__WHAT TO DO__. Skip the images; return every entry exactly.

[[ DATASET, beginning ]]

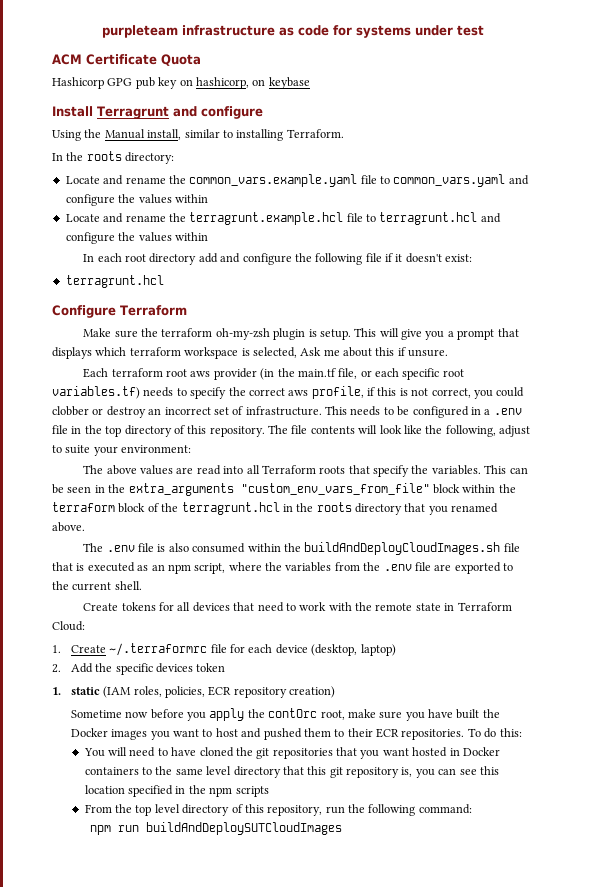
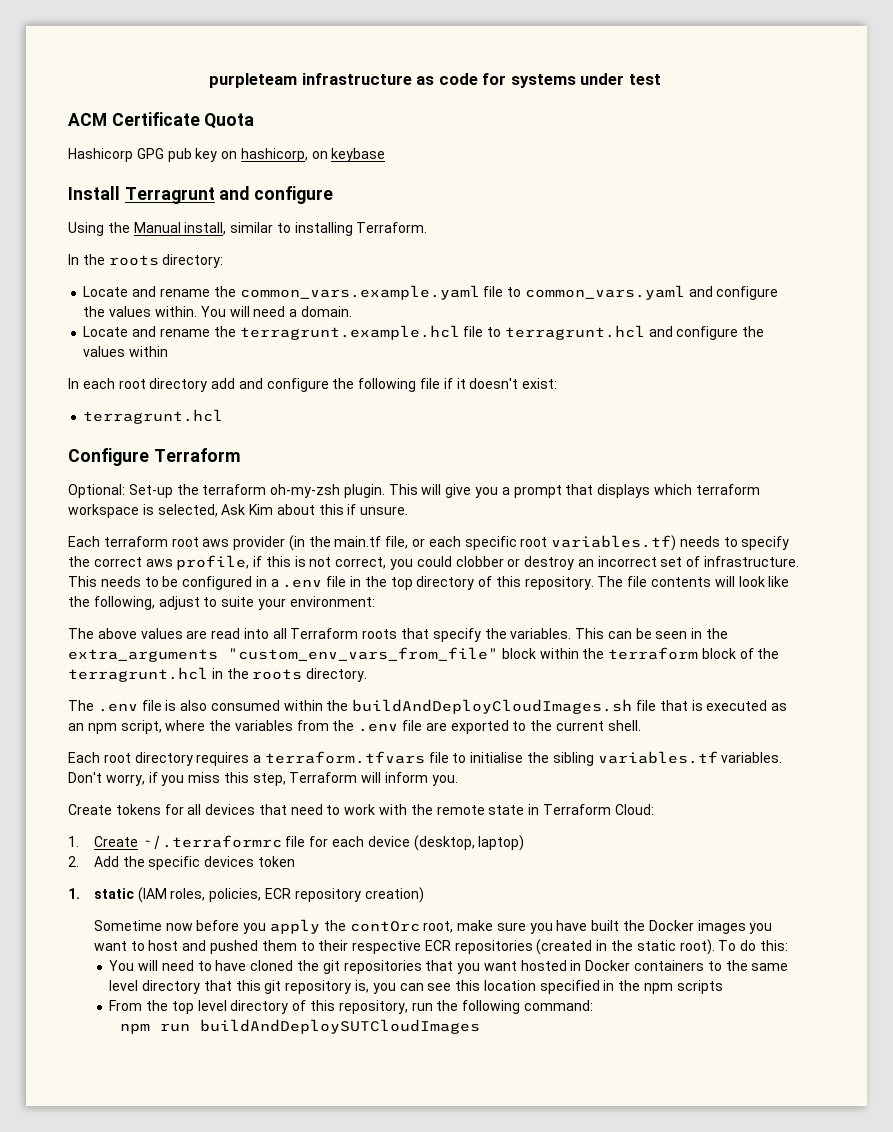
- Locate and rename the common_vars.example.yaml file to common_vars.yaml and configure the values within
+ Locate and rename the common_vars.example.yaml file to common_vars.yaml and configure the values within. You will need a domain.
- Make sure the terraform oh-my-zsh plugin is setup.
+ Optional: Set-up the terraform oh-my-zsh plugin.
- This will give you a prompt that displays which terraform workspace is selected, Ask me about this if unsure.
+ This will give you a prompt that displays which terraform workspace is selected, Ask Kim about this if unsure.
- This can be seen in the extra_arguments "custom_env_vars_from_file" block within the terraform block of the terragrunt.hcl in the roots directory that you renamed above.
+ This can be seen in the extra_arguments "custom_env_vars_from_file" block within the terraform block of the terragrunt.hcl in the roots directory.
+ Each root directory requires a terraform.tfvars file to initialise the sibling variables.tf variables. Don't worry, if you miss this step, Terraform will inform you.
- Sometime now before you apply the contOrc root, make sure you have built the Docker images you want to host and pushed them to their ECR repositories.
+ Sometime now before you apply the contOrc root, make sure you have built the Docker images you want to host and pushed them to their respective ECR repositories (created in the static root).

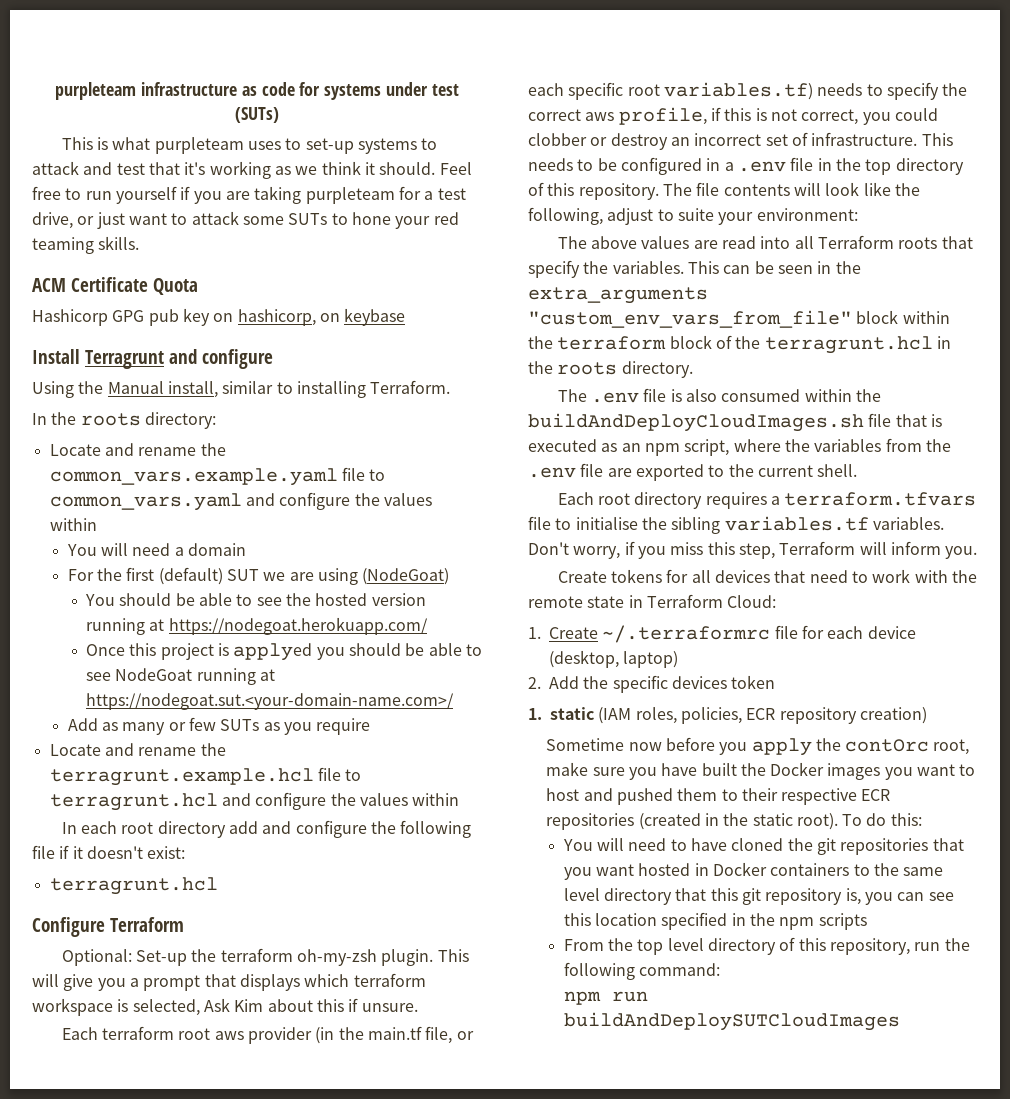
- purpleteam infrastructure as code for systems under test
+ purpleteam infrastructure as code for systems under test (SUTs)
+ This is what purpleteam uses to set-up systems to attack and test that it's working as we think it should. Feel free to run yourself if you are taking purpleteam for a test drive, or just want to attack some SUTs to hone your red teaming skills.
- Locate and rename the common_vars.example.yaml file to common_vars.yaml and configure the values within. You will need a domain.
+ Locate and rename the common_vars.example.yaml file to common_vars.yaml and configure the values within
+ You will need a domain
+ For the first (default) SUT we are using (NodeGoat)
+ You should be able to see the hosted version running at https://nodegoat.herokuapp.com/
+ Once this project is applyed you should be able to see NodeGoat running at https://nodegoat.sut.<your-domain-name.com>/
+ Add as many or few SUTs as you require

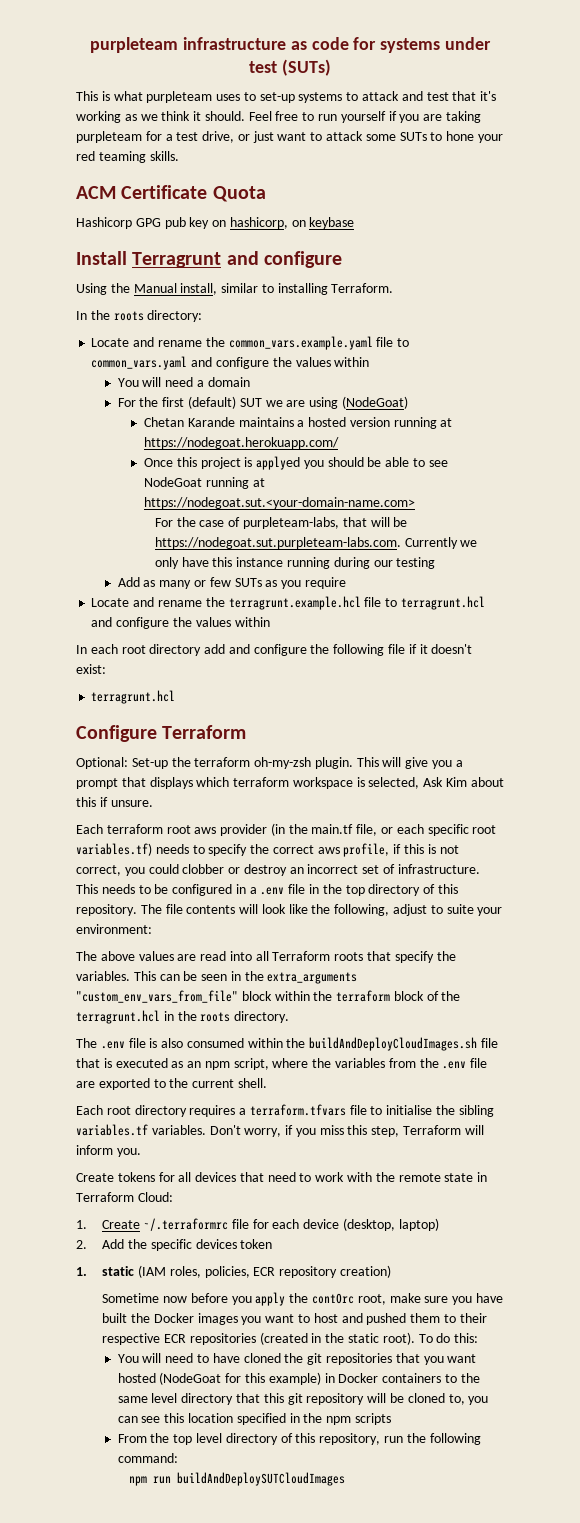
- You should be able to see the hosted version running at https://nodegoat.herokuapp.com/
+ Chetan Karande maintains a hosted version running at https://nodegoat.herokuapp.com/
- Once this project is applyed you should be able to see NodeGoat running at https://nodegoat.sut.<your-domain-name.com>/
+ Once this project is applyed you should be able to see NodeGoat running at https://nodegoat.sut.<your-domain-name.com>
+ For the case of purpleteam-labs, that will be https://nodegoat.sut.purpleteam-labs.com. Currently we only have this instance running during our testing
- You will need to have cloned the git repositories that you want hosted in Docker containers to the same level directory that this git repository is, you can see this location specified in the npm scripts
+ You will need to have cloned the git repositories that you want hosted (NodeGoat for this example) in Docker containers to the same level directory that this git repository will be cloned to, you can see this location specified in the npm scripts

[[ DATASET, end ]]

__SOLUTION TO THIS PROBLEM__.
- Locate and rename the common_vars.example.yaml file to common_vars.yaml and configure the values within
+ Locate and rename the common_vars.example.yaml file to common_vars.yaml and configure the values within. You will need a domain.
- Make sure the terraform oh-my-zsh plugin is setup.
+ Optional: Set-up the terraform oh-my-zsh plugin.
- This will give you a prompt that displays which terraform workspace is selected, Ask me about this if unsure.
+ This will give you a prompt that displays which terraform workspace is selected, Ask Kim about this if unsure.
- This can be seen in the extra_arguments "custom_env_vars_from_file" block within the terraform block of the terragrunt.hcl in the roots directory that you renamed above.
+ This can be seen in the extra_arguments "custom_env_vars_from_file" block within the terraform block of the terragrunt.hcl in the roots directory.
+ Each root directory requires a terraform.tfvars file to initialise the sibling variables.tf variables. Don't worry, if you miss this step, Terraform will inform you.
- Sometime now before you apply the contOrc root, make sure you have built the Docker images you want to host and pushed them to their ECR repositories.
+ Sometime now before you apply the contOrc root, make sure you have built the Docker images you want to host and pushed them to their respective ECR repositories (created in the static root).

- purpleteam infrastructure as code for systems under test
+ purpleteam infrastructure as code for systems under test (SUTs)
+ This is what purpleteam uses to set-up systems to attack and test that it's working as we think it should. Feel free to run yourself if you are taking purpleteam for a test drive, or just want to attack some SUTs to hone your red teaming skills.
- Locate and rename the common_vars.example.yaml file to common_vars.yaml and configure the values within. You will need a domain.
+ Locate and rename the common_vars.example.yaml file to common_vars.yaml and configure the values within
+ You will need a domain
+ For the first (default) SUT we are using (NodeGoat)
+ You should be able to see the hosted version running at https://nodegoat.herokuapp.com/
+ Once this project is applyed you should be able to see NodeGoat running at https://nodegoat.sut.<your-domain-name.com>/
+ Add as many or few SUTs as you require

- You should be able to see the hosted version running at https://nodegoat.herokuapp.com/
+ Chetan Karande maintains a hosted version running at https://nodegoat.herokuapp.com/
- Once this project is applyed you should be able to see NodeGoat running at https://nodegoat.sut.<your-domain-name.com>/
+ Once this project is applyed you should be able to see NodeGoat running at https://nodegoat.sut.<your-domain-name.com>
+ For the case of purpleteam-labs, that will be https://nodegoat.sut.purpleteam-labs.com. Currently we only have this instance running during our testing
- You will need to have cloned the git repositories that you want hosted in Docker containers to the same level directory that this git repository is, you can see this location specified in the npm scripts
+ You will need to have cloned the git repositories that you want hosted (NodeGoat for this example) in Docker containers to the same level directory that this git repository will be cloned to, you can see this location specified in the npm scripts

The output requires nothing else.